Ora c’è l’ordine di estradizione, emesso dalla Westminster Magistrates Court di Londra. Manca solo il via libera del ministro dell’Interno, il super falco Priti Patel, poi Julian Assange sarà deportato negli Stati Uniti: allora assisteremo ad una moderna forma di esecuzione.

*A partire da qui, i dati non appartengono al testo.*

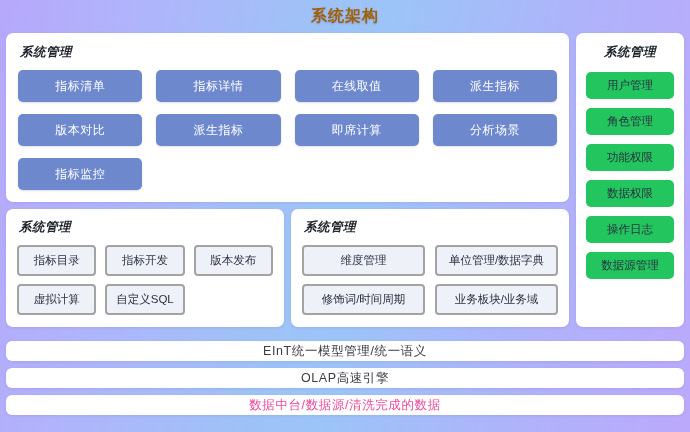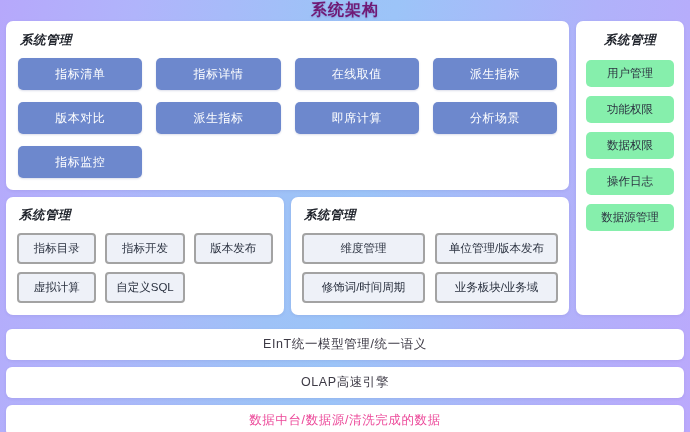--- a/index.html
+++ b/index.html
@@ -4,21 +4,21 @@
 <style>
   html,body{margin:0;padding:0;}
   body{
     width:690px;height:432px;overflow:hidden;
     font-family:"Liberation Sans","DejaVu Sans",sans-serif;
     background:linear-gradient(100deg,#b6a8fb 0%,#b0b4fb 18%,#9ec2f7 42%,#9cc4f8 52%,#b0b2fa 78%,#bba9fc 100%);
   }
   .canvas{position:relative;width:690px;height:432px;box-sizing:border-box;padding:0 6px 6px 6px;display:flex;flex-direction:column;}
   .title{
     height:33px;display:flex;align-items:center;justify-content:center;
-    color:#701a75;font-size:16px;font-weight:bold;letter-spacing:1px;
+    color:#a16207;font-size:16px;font-weight:bold;letter-spacing:1px;
     text-shadow:0 1px 2px rgba(80,70,160,.28);
   }
   .board{flex:1;display:flex;flex-direction:column;gap:7px;}
   .row-top{display:flex;gap:7px;flex:0 0 auto;}
   .col-left{display:flex;flex-direction:column;gap:7px;flex:1 1 auto;min-width:0;}
   .panel{
     background:#ffffff;border-radius:7px;box-sizing:border-box;
     box-shadow:0 1px 3px rgba(70,60,140,.10);
   }
   .panel-title{
@@ -44,28 +44,28 @@
     font-size:11.5px;cursor:pointer;white-space:nowrap;overflow:hidden;
   }
   
   .panel-side{
     width:108px;flex:0 0 108px;padding:11px 10px 10px 10px;
     display:flex;flex-direction:column;
   }
   .panel-side .panel-title{text-align:center;margin:0 0 11px 0;}
   .side-list{display:flex;flex-direction:column;gap:9px;}
   .btn-lav{
-    background:#86efac;border-radius:5px;color:#2b3240;
+    background:#22c55e;border-radius:5px;color:#2b3240;
     height:27px;display:flex;align-items:center;justify-content:center;
     font-size:11.5px;cursor:pointer;white-space:nowrap;
   }
   
   .bars{display:flex;flex-direction:column;gap:7px;margin-top:7px;}
   .bar{
-    background:#ffffff;border-radius:6px;height:31px;
+    background:#ffffff;border-radius:6px;height:20px;
     display:flex;align-items:center;justify-content:center;
     font-size:12.5px;color:#3d3a45;letter-spacing:.6px;
     box-shadow:0 1px 3px rgba(70,60,140,.10);cursor:pointer;text-align:center;
   }
   .bar-accent{color:#ec4899;}
 </style>
 </head>
 <body>
 
 <div class="canvas">
@@ -103,33 +103,34 @@
               <div class="btn-light">版本发布</div>
               <div class="btn-light">虚拟计算</div>
               <div class="btn-light">自定义SQL</div>
             </div>
           </div>
 
           <div class="panel panel-sub">
             <div class="panel-title">系统管理</div>
             <div class="grid2">
               <div class="btn-light">维度管理</div>
-              <div class="btn-light">单位管理/版本发布</div>
+              <div class="btn-light">单位管理/数据字典</div>
               <div class="btn-light">修饰词/时间周期</div>
               <div class="btn-light">业务板块/业务域</div>
             </div>
           </div>
 
         </div>
       </div>
 
       <div class="panel panel-side">
         <div class="panel-title">系统管理</div>
         <div class="side-list">
           <div class="btn-lav">用户管理</div>
+          <div class="btn-lav">角色管理</div>
           <div class="btn-lav">功能权限</div>
           <div class="btn-lav">数据权限</div>
           <div class="btn-lav">操作日志</div>
           <div class="btn-lav">数据源管理</div>
         </div>
       </div>
 
     </div>
 
     <div class="bars">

Perché questo attende il 50enne australiano ricercato dai tribunali americani per la diffusione, dal 2010, di oltre 700mila documenti riservati sulle attività militari e diplomatiche svolte soprattutto in Iraq e in Afghanistan. L’estradizione è in sé un brutale atto di condanna a morte contro di lui. Non pensiamo solo alle sue gravissime condizioni di salute, provato nel fisico dalla lunga e penosa fuga, o all’accusa di complicità nell’hackeraggio dell’archivio del Pentagono, ma alla legge contro lo spionaggio (l’“Espionage Act” del 1917) invocata dalle autorità statunitensi: prevede una pena monstre di 175 anni di carcere per il whistleblower più noto del mondo. Una legge mai invocata prima d’ora nella storia americana moderna per una vicenda di diffusione di documenti riservati, o anche top secret.

Dopo un inseguimento durato un decennio da parte dei governi Usa, il giornalista australiano pare ormai giunto al capolinea della sua battaglia, sostenuto da una parte dell’opinione pubblica occidentale solidale ma impotente. Il Regno Unito non ha alcun obbligo a trasferire Assange, come qualsiasi altra persona, in un luogo in cui la sua vita o la sua salute sarebbero in pericolo. Il governo di Londra ha assunto la postura di un burocratico esecutore della volontà di Washinghton. “Gli Usa hanno palesemente dichiarato che cambieranno le condizioni di detenzione di Assange quando lo riterranno opportuno. Questa ammissione rischia fortemente di procurare ad Assange danni irreversibili al suo benessere fisico e psicologico”, ha dichiarato Agnes Callamard, segretaria generale di Amnesty International che parla dell’estradizione come una forma di tortura.

La brutalità contro di lui è segno dei tempi: la tutela del segreto è vitale per tutti quegli Stati che vivono facendo le guerre condotte con criteri sofisticati e violenti, fortemente repressivi nei confronti delle popolazioni dei territori invasi. Dalla prima guerra del Golfo in poi le regole sono fortemente cambiate: oltre le linee sono ammessi sono giornalisti embedded perché ciò che viene fatto al di là non deve trapelare, non deve essere raccontato se non in forma edulcorata (ma molti commentatori hanno scoperto la propaganda di guerra solo dopo l’aggressione all’Ucraina).

Penserete alla brutalità della lontana guerra in Vietnam: vero, ma allora il famoso Daniel Ellsberg, che svelò i Pentagon Papers (1967) e le porcherie di quell’invasione, facendo tremare l’establishment americano, non venne condannato neanche a un giorno di carcere, perché la sua libertà di fare informazione fu ritenuta superiore alle leggi sulla riservatezza degli atti pubblici. E non servirono a niente le manovre diversive del segretario alla Difesa McNamara. Il caso Assange è davvero diverso, ed è segno della brutalità dei tempi.